INPUT START

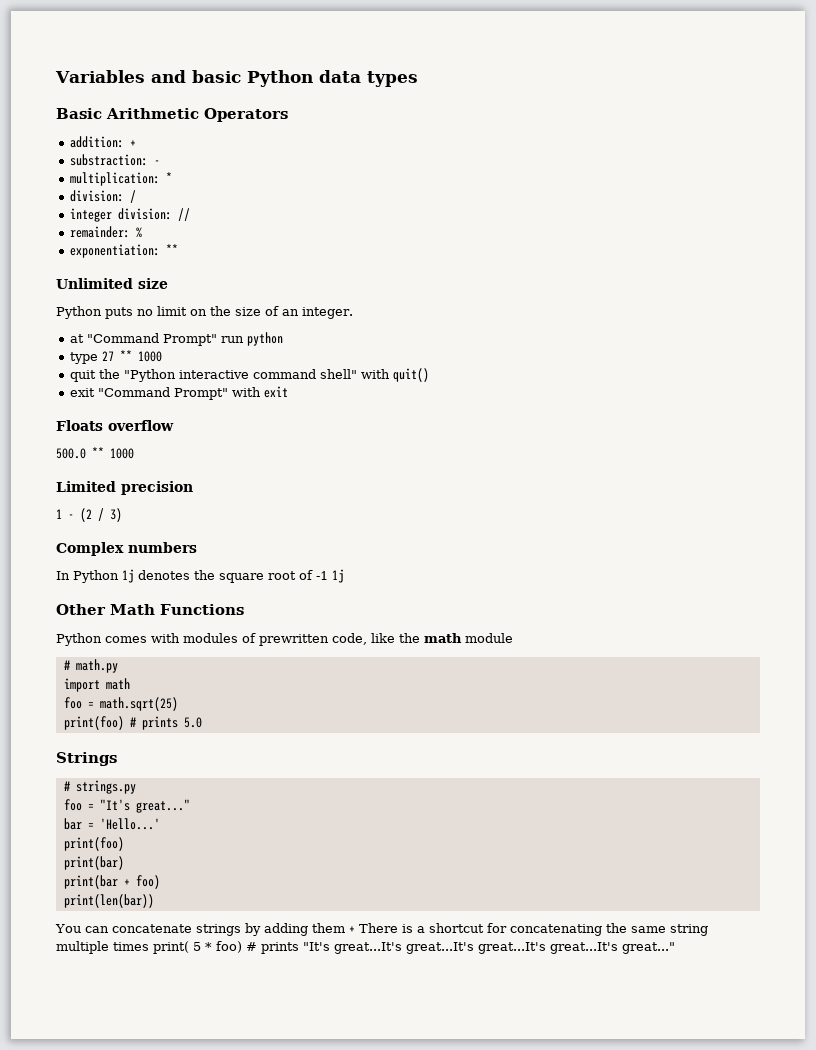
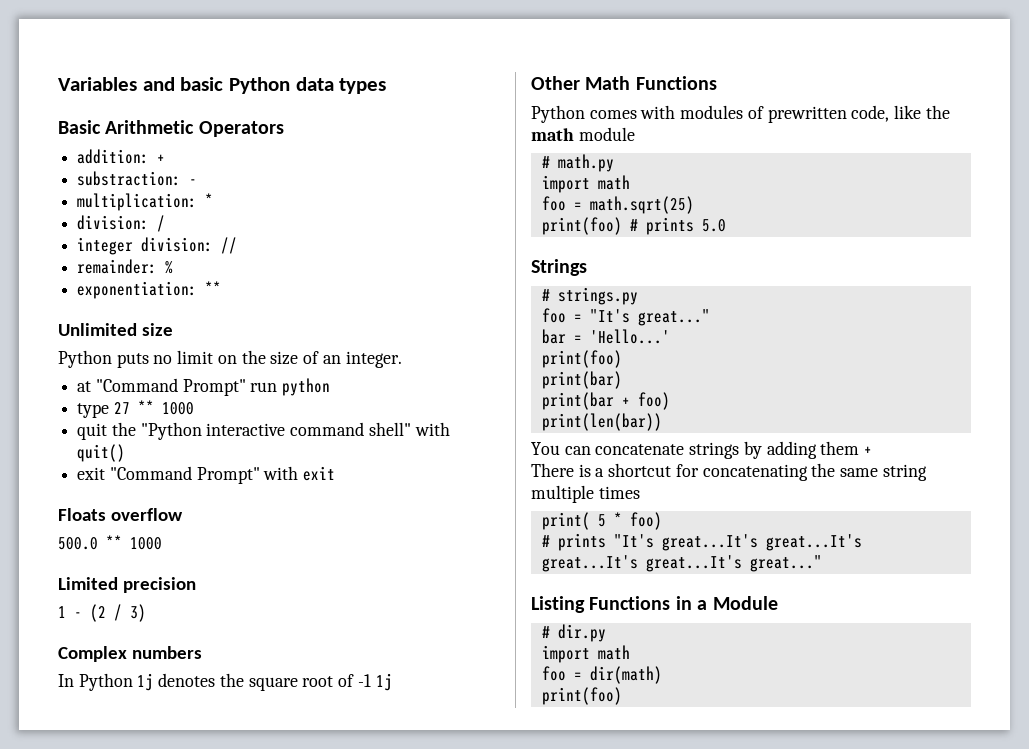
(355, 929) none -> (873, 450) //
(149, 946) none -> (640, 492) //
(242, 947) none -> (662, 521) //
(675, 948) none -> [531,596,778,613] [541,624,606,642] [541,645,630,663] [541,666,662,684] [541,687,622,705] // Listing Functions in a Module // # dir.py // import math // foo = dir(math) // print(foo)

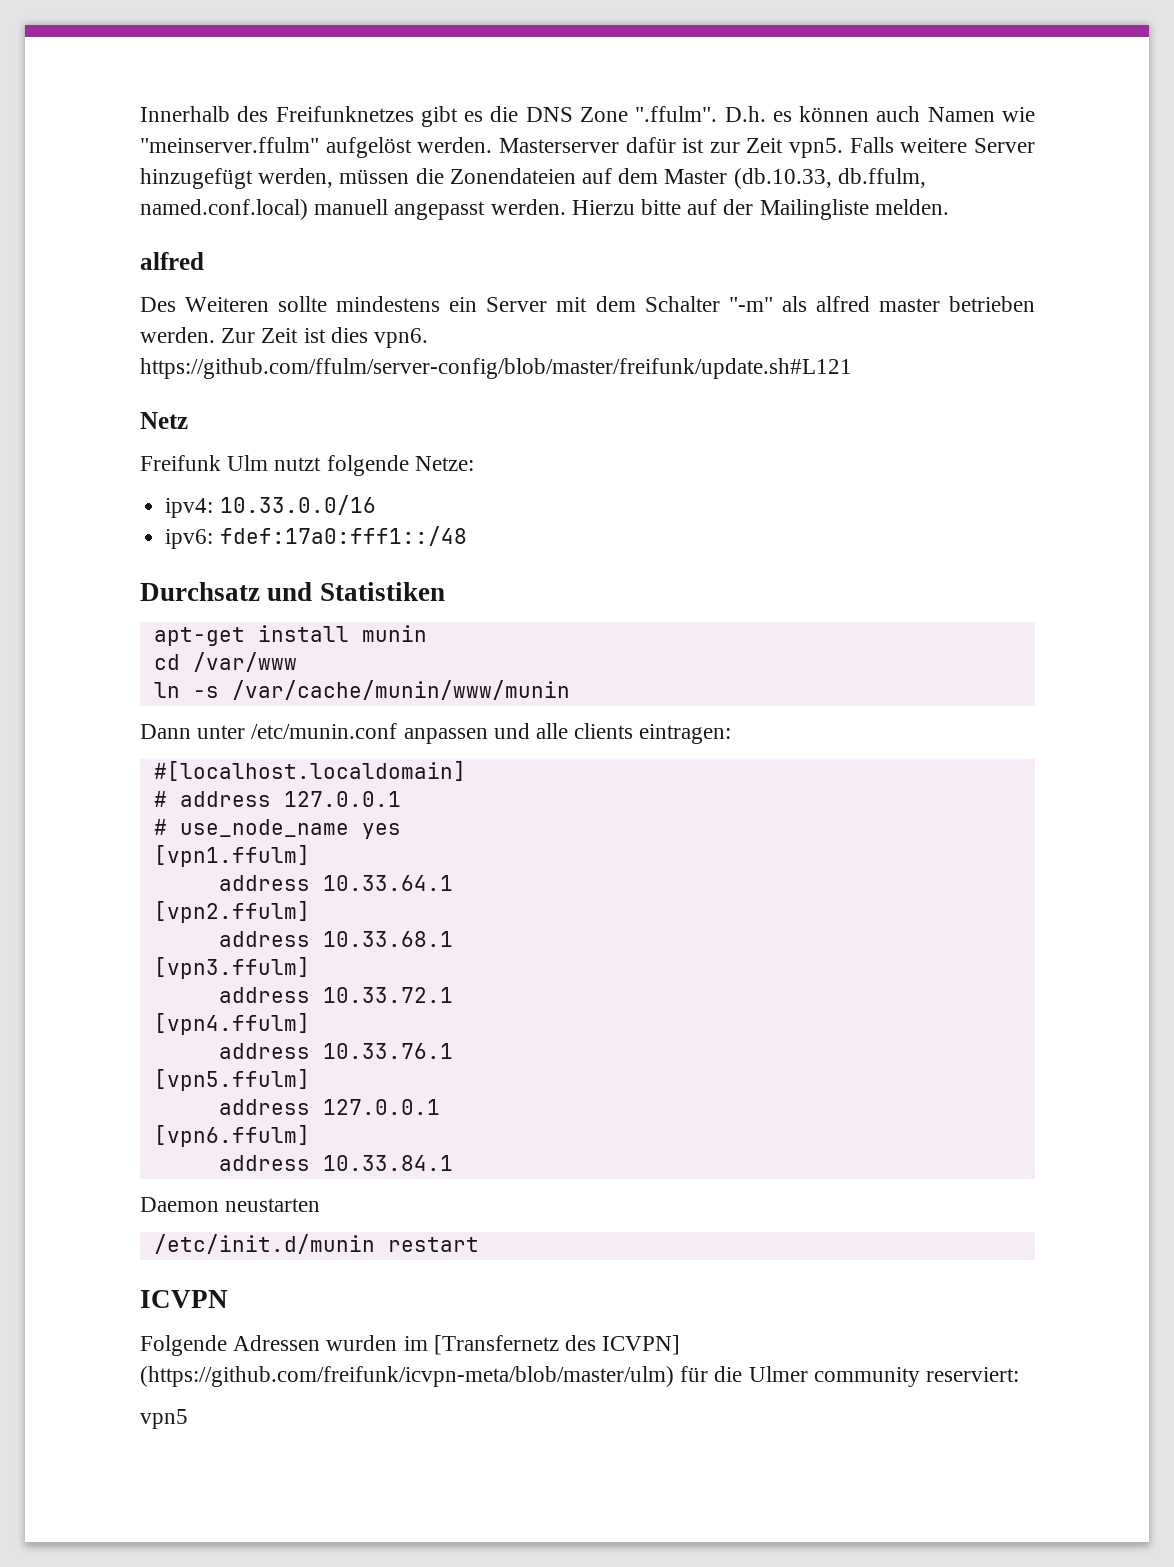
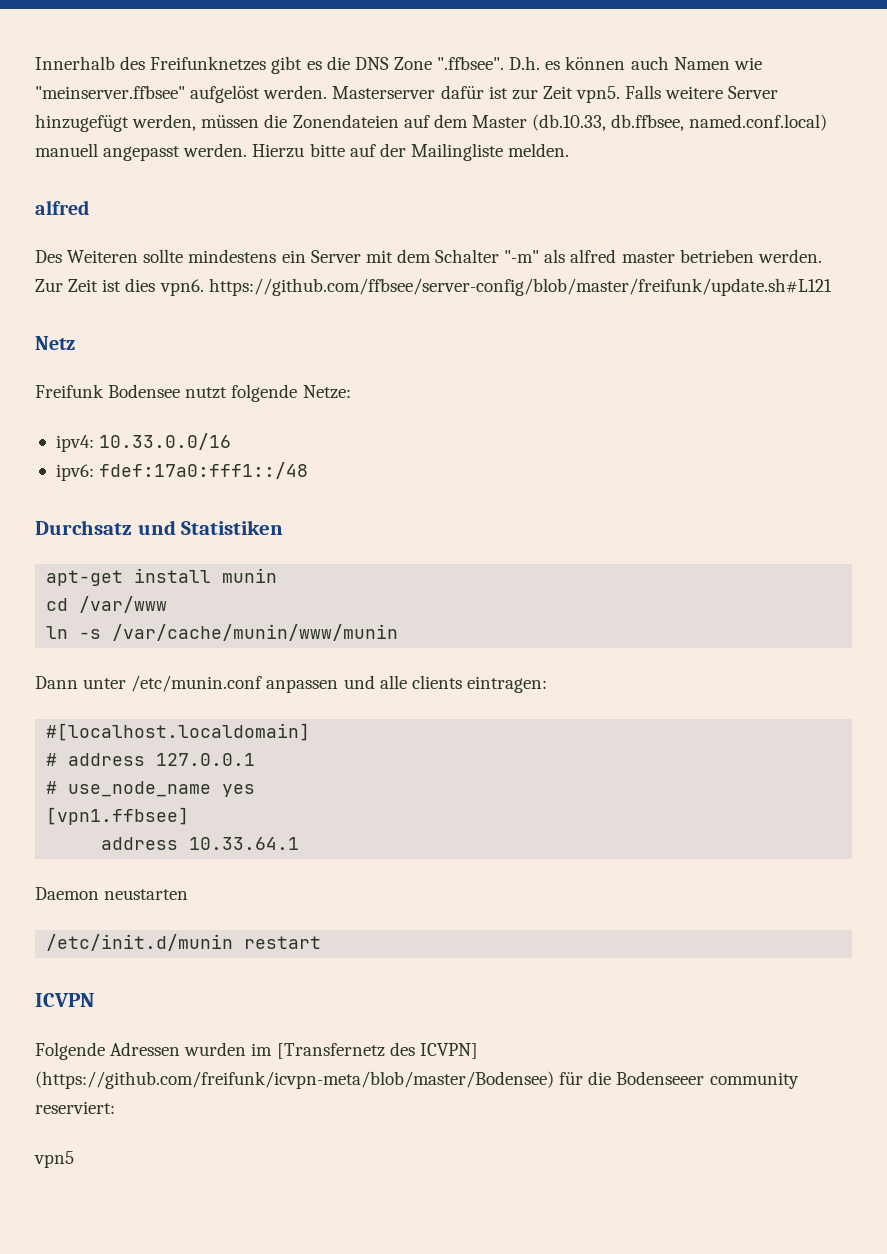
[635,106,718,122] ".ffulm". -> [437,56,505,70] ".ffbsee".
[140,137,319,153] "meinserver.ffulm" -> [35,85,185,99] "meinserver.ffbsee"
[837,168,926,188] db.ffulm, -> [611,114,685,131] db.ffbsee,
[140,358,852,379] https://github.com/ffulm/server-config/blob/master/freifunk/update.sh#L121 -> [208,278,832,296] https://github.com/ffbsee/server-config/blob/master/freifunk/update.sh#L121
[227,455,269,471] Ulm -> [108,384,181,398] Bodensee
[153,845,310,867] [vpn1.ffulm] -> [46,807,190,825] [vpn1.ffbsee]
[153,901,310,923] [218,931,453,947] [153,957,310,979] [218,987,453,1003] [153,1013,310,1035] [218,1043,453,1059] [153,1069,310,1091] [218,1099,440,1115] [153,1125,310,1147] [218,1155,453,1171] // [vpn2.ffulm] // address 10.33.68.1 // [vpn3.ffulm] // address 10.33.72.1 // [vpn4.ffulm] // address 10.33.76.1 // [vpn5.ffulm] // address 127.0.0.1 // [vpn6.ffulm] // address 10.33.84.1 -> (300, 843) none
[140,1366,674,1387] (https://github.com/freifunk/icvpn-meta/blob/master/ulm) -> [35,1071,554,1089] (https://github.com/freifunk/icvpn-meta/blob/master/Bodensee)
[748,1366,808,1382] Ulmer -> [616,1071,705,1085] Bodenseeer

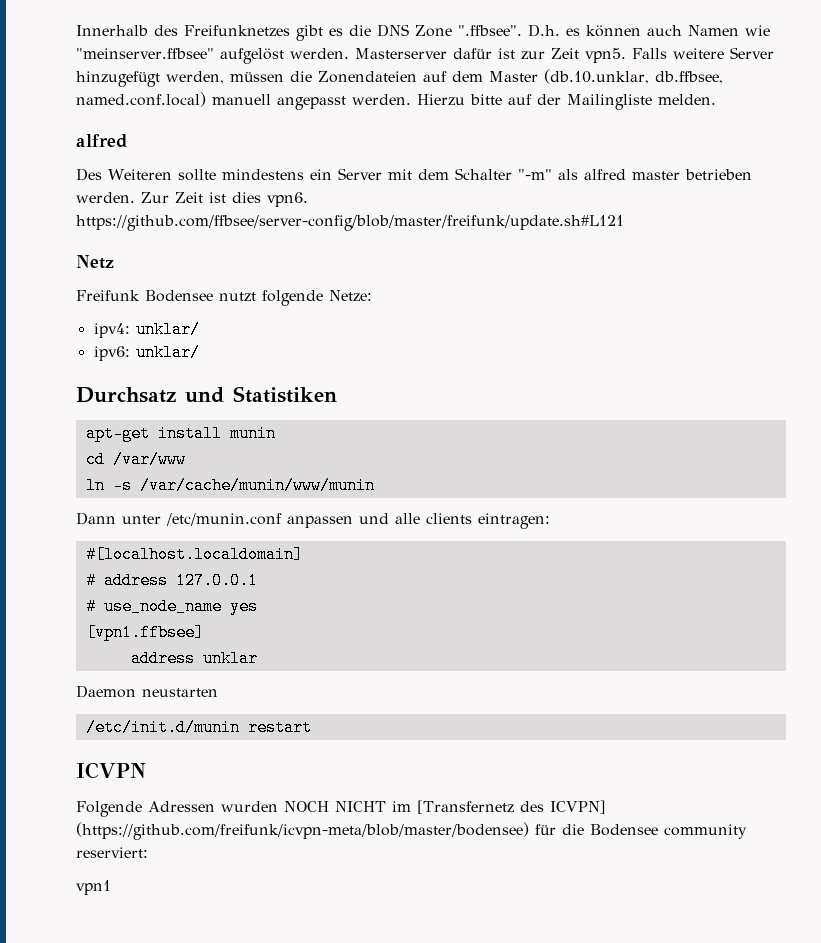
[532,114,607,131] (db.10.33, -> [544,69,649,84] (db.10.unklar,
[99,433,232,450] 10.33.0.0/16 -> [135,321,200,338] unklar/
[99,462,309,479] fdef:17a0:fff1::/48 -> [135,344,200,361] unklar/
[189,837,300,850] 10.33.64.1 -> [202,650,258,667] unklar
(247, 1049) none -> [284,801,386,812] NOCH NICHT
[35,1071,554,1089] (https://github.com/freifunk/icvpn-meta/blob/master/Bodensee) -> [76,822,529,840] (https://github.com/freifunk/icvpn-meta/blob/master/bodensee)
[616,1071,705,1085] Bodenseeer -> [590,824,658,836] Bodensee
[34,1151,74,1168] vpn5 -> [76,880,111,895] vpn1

INPUT END

Repeat exactly and only the lines from the start of the data above through the line that holds "(242, 947) none -> (662, 521) //", inclusive. Pictures do not belong in the copy.

(355, 929) none -> (873, 450) //
(149, 946) none -> (640, 492) //
(242, 947) none -> (662, 521) //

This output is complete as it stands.